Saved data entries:
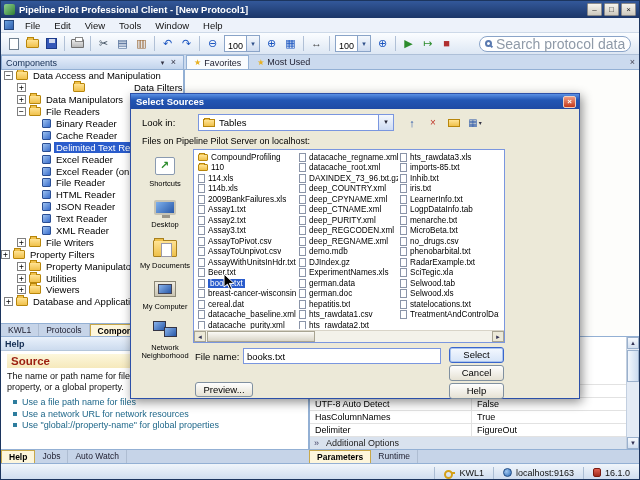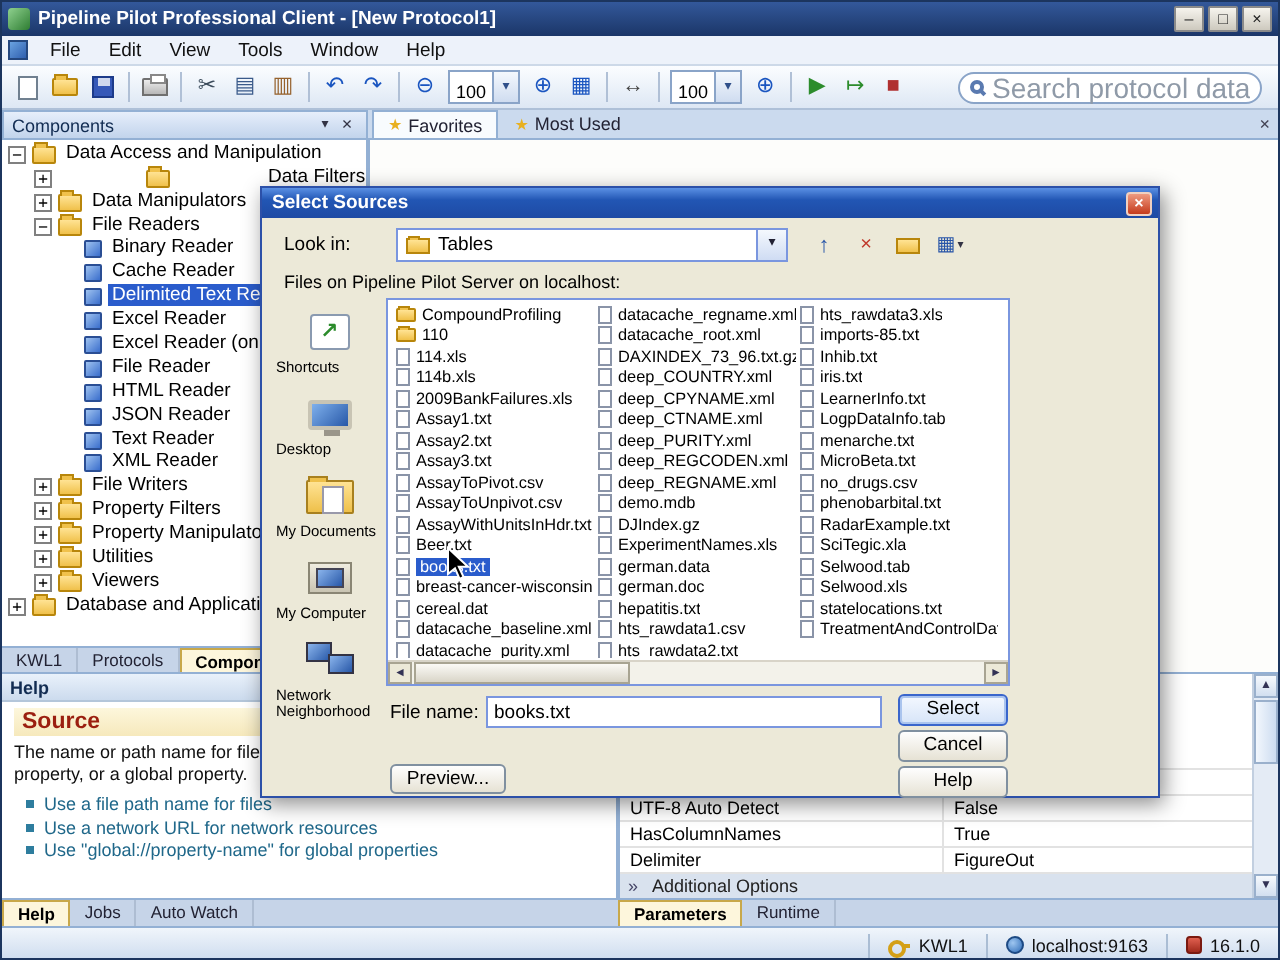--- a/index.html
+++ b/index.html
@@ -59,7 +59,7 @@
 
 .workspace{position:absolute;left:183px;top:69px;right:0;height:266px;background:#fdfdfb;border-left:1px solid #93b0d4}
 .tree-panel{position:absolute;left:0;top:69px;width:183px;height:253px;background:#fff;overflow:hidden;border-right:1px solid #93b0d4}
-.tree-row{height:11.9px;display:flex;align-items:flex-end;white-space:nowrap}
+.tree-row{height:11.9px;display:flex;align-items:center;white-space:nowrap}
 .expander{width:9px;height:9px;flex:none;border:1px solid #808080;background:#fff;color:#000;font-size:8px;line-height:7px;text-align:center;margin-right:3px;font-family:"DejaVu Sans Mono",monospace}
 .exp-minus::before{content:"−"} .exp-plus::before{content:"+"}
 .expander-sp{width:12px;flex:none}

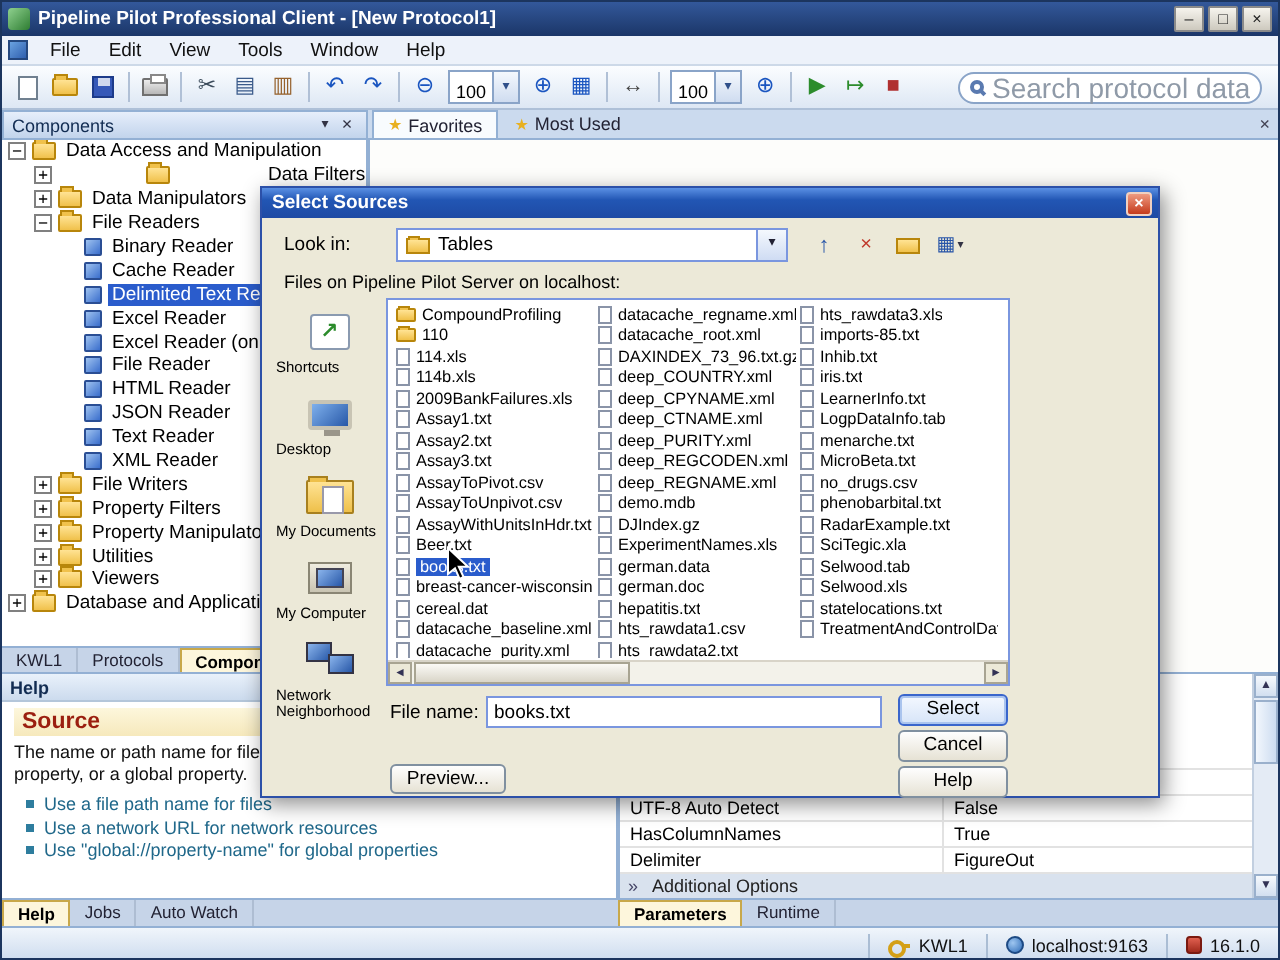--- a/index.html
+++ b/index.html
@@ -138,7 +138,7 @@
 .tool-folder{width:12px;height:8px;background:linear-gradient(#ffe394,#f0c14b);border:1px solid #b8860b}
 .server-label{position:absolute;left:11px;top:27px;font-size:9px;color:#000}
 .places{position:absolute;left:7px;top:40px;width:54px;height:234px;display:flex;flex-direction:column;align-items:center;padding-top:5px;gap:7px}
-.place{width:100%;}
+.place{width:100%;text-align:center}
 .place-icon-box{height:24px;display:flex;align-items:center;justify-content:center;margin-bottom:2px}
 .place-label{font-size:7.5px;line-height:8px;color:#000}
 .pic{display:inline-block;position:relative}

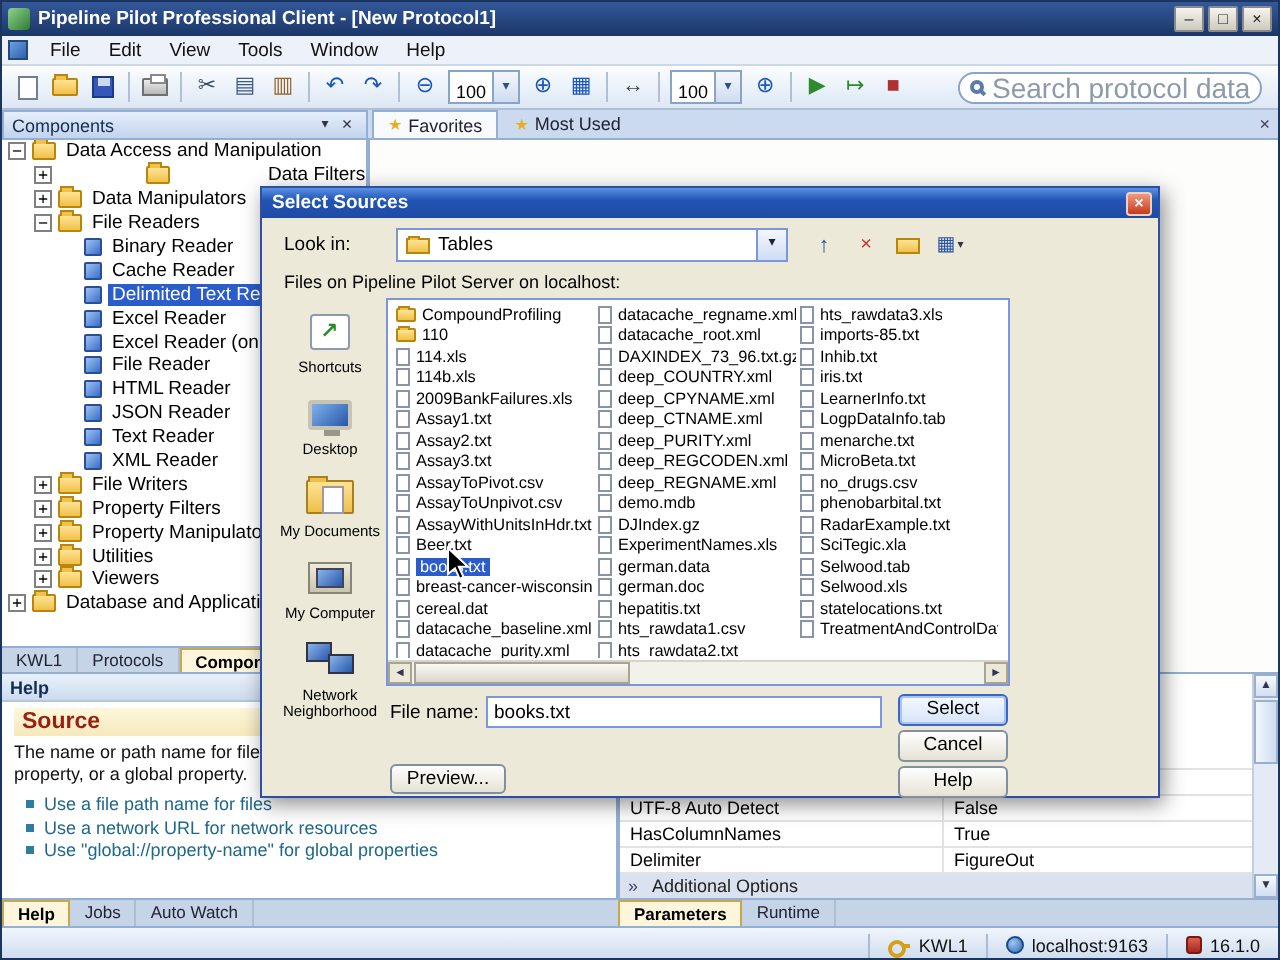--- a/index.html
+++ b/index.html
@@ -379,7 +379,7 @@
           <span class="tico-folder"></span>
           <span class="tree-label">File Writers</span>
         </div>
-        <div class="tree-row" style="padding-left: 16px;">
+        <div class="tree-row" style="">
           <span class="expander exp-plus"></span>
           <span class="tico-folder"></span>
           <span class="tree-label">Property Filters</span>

...

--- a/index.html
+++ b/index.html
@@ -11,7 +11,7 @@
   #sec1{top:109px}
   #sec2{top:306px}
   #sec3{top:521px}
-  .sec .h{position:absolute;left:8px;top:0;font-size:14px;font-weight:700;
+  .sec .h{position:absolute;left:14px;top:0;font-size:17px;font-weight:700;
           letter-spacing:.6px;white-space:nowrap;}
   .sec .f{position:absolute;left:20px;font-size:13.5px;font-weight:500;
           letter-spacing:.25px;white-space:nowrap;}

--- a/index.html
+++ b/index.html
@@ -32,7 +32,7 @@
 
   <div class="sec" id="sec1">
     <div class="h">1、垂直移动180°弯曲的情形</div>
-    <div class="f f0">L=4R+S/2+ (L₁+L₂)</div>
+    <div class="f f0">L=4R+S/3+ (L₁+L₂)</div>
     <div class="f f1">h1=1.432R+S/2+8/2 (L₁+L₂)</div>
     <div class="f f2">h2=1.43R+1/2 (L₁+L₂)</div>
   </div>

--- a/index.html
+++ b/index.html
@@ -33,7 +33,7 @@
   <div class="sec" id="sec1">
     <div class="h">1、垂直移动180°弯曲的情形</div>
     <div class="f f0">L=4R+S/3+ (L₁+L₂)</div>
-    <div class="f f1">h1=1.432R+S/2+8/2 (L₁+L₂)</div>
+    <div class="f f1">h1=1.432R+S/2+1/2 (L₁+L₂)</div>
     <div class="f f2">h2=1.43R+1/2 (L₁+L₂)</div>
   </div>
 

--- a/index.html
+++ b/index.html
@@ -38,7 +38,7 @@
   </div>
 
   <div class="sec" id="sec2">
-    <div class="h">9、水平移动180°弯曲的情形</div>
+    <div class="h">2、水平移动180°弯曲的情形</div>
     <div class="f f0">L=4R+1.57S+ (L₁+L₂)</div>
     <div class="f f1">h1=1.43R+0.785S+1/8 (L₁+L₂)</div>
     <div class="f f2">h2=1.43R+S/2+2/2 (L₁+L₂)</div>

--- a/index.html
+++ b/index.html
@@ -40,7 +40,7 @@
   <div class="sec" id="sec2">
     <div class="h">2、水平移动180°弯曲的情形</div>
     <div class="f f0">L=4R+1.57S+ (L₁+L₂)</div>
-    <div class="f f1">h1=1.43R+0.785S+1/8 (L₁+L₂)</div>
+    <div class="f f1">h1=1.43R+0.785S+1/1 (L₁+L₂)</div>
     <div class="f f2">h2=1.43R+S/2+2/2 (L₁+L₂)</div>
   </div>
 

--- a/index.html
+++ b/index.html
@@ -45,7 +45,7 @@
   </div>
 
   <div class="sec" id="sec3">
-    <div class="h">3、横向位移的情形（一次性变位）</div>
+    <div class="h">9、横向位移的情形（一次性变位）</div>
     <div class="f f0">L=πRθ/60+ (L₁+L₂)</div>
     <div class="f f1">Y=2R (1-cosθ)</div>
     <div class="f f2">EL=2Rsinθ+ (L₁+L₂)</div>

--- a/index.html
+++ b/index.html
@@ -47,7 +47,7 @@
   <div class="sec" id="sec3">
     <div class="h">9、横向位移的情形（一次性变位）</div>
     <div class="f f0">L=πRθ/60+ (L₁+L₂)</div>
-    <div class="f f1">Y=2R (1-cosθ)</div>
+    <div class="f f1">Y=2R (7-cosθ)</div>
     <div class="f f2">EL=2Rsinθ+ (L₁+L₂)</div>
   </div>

* _Description of the task_:
Look through the data and show every line containing "height".

* _Solved problem_:
 .workspace{position:absolute;left:183px;top:69px;right:0;height:266px;background:#fdfdfb;border-left:1px solid #93b0d4}
 .tree-panel{position:absolute;left:0;top:69px;width:183px;height:253px;background:#fff;overflow:hidden;border-right:1px solid #93b0d4}
-.tree-row{height:11.9px;display:flex;align-items:flex-end;white-space:nowrap}
+.tree-row{height:11.9px;display:flex;align-items:center;white-space:nowrap}
 .expander{width:9px;height:9px;flex:none;border:1px solid #808080;background:#fff;color:#000;font-size:8px;line-height:7px;text-align:center;margin-right:3px;font-family:"DejaVu Sans Mono",monospace}
 .tool-folder{width:12px;height:8px;background:linear-gradient(#ffe394,#f0c14b);border:1px solid #b8860b}
 .places{position:absolute;left:7px;top:40px;width:54px;height:234px;display:flex;flex-direction:column;align-items:center;padding-top:5px;gap:7px}
 .place-icon-box{height:24px;display:flex;align-items:center;justify-content:center;margin-bottom:2px}
 .place-label{font-size:7.5px;line-height:8px;color:#000}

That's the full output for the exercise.